Safety operations can be enhanced too. For example, sending out a fire drill procedure can be done in one click to all the vessels that need it. This means fleet managers can communicate more quickly and save time on administration because they no longer have to manually send instructions or check if all vessels have received them.

Crew management and administration is more efficient through the cloud too. Using technology ship masters can plan their crews, manage all their work documentation and visas, and schedule their working and rest hours in line with regulations. They can create a central digital overview of all cabins and bunks on board, so they can easily see where to assign cabins and bunks and manage tasks such as cleaning and maintenance.

Technology is also helping shipping companies support the mental wellbeing of seafarer. During the height of the pandemic many seafarers were stranded at sea for months because it was impossible for companies to change crews as governments banned crews from coming ashore.

This isolation took its toll with the Seafarers Happiness Index (SHI) published by the Mission to Seafarers[i] highlighting in July last year that the mental health of seafarers was at ‘tipping point’. With the pandemic still with us the impact on mental wellbeing is likely to continue.

Some companies have addressed this by providing personal internet access for crew to keep in touch with people. Being able to send emails or do video calls can be a lifeline for seafarers at sea for months.

Not only can crews stay connected to the outside world they can access mental health support or medical advice using apps. We expect that providing good internet access will be a priority for shipping companies in the future.

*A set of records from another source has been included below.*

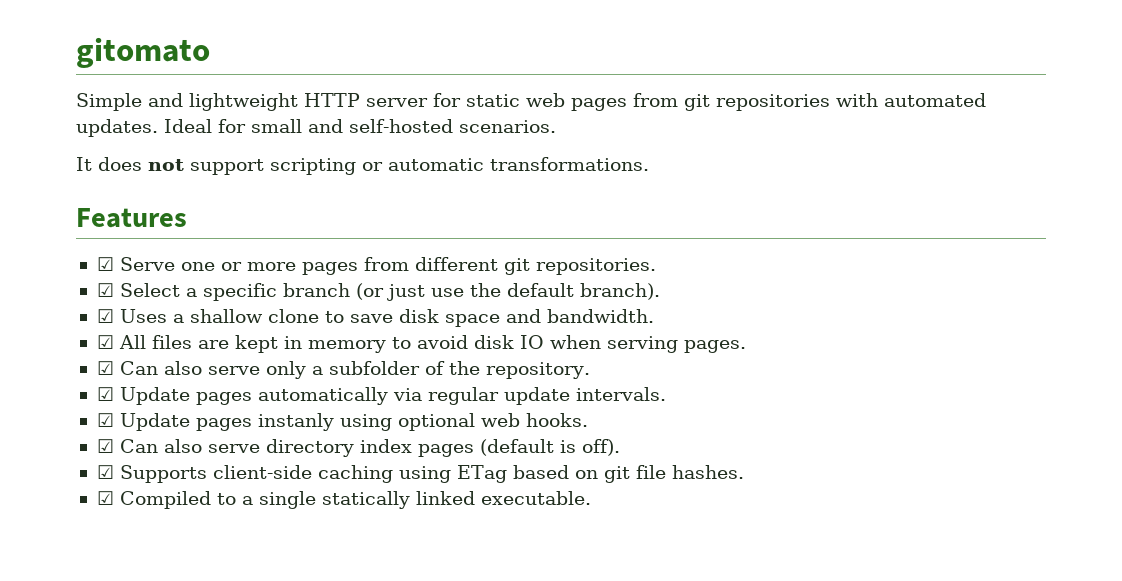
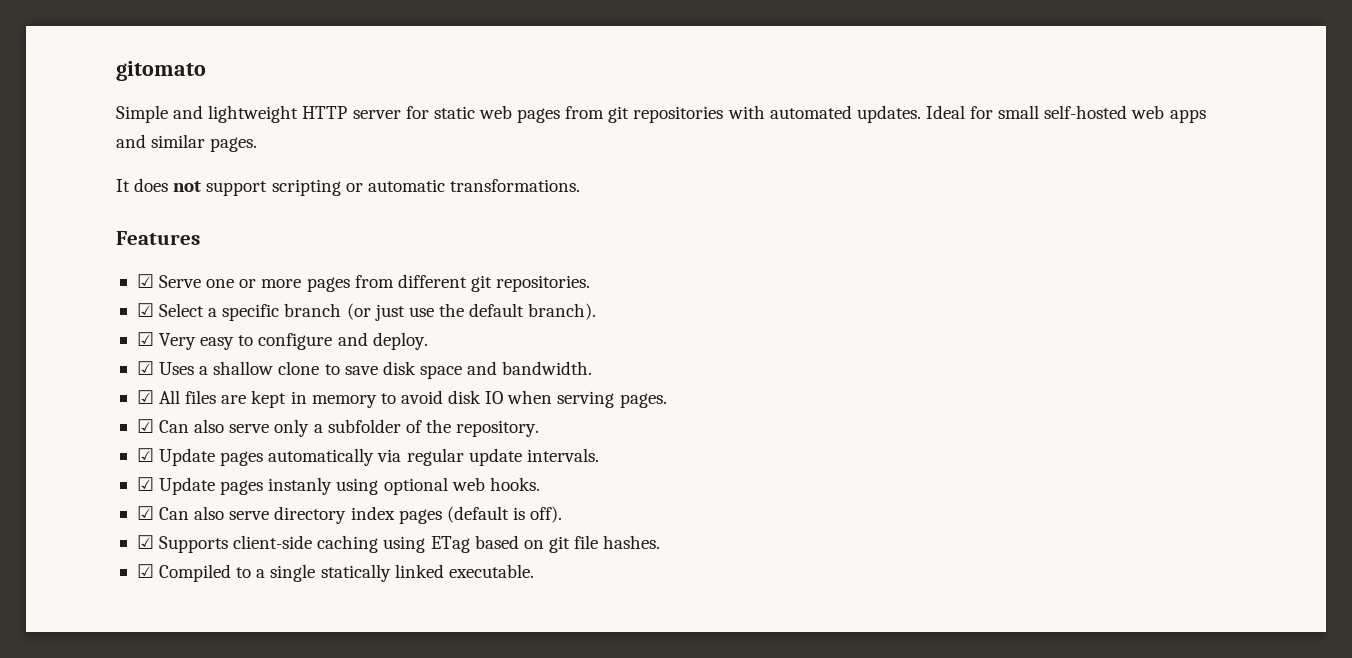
- Ideal for small and self-hosted scenarios.
+ Ideal for small self-hosted web apps and similar pages.
+ ☑ Very easy to configure and deploy.

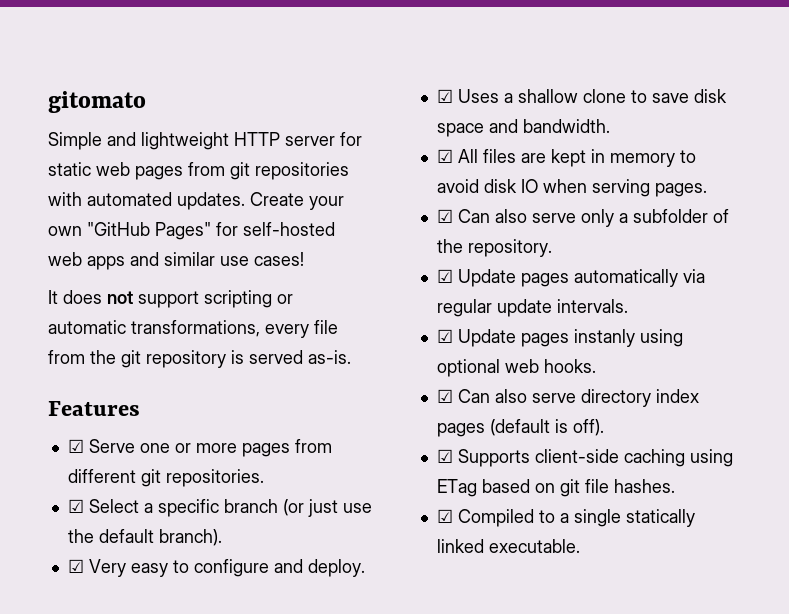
- Ideal for small self-hosted web apps and similar pages.
+ Create your own "GitHub Pages" for self-hosted web apps and similar use cases!
- It does not support scripting or automatic transformations.
+ It does not support scripting or automatic transformations, every file from the git repository is served as-is.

The digital transformation is here to stay

The pandemic has inadvertently accelerated technology adoption in shipping and companies not already in the cloud took the opportunity to invest in cloud-based solutions. This has automated many operational tasks and made it easier for the ship managers and crew to work together.

As the world moves beyond the pandemic increasingly shipping companies will be turning to technology to address operational challenges. This digital transformation will have a powerful effect on how they operate now and in future, bringing them in line with industries that have been benefiting from technology for decades.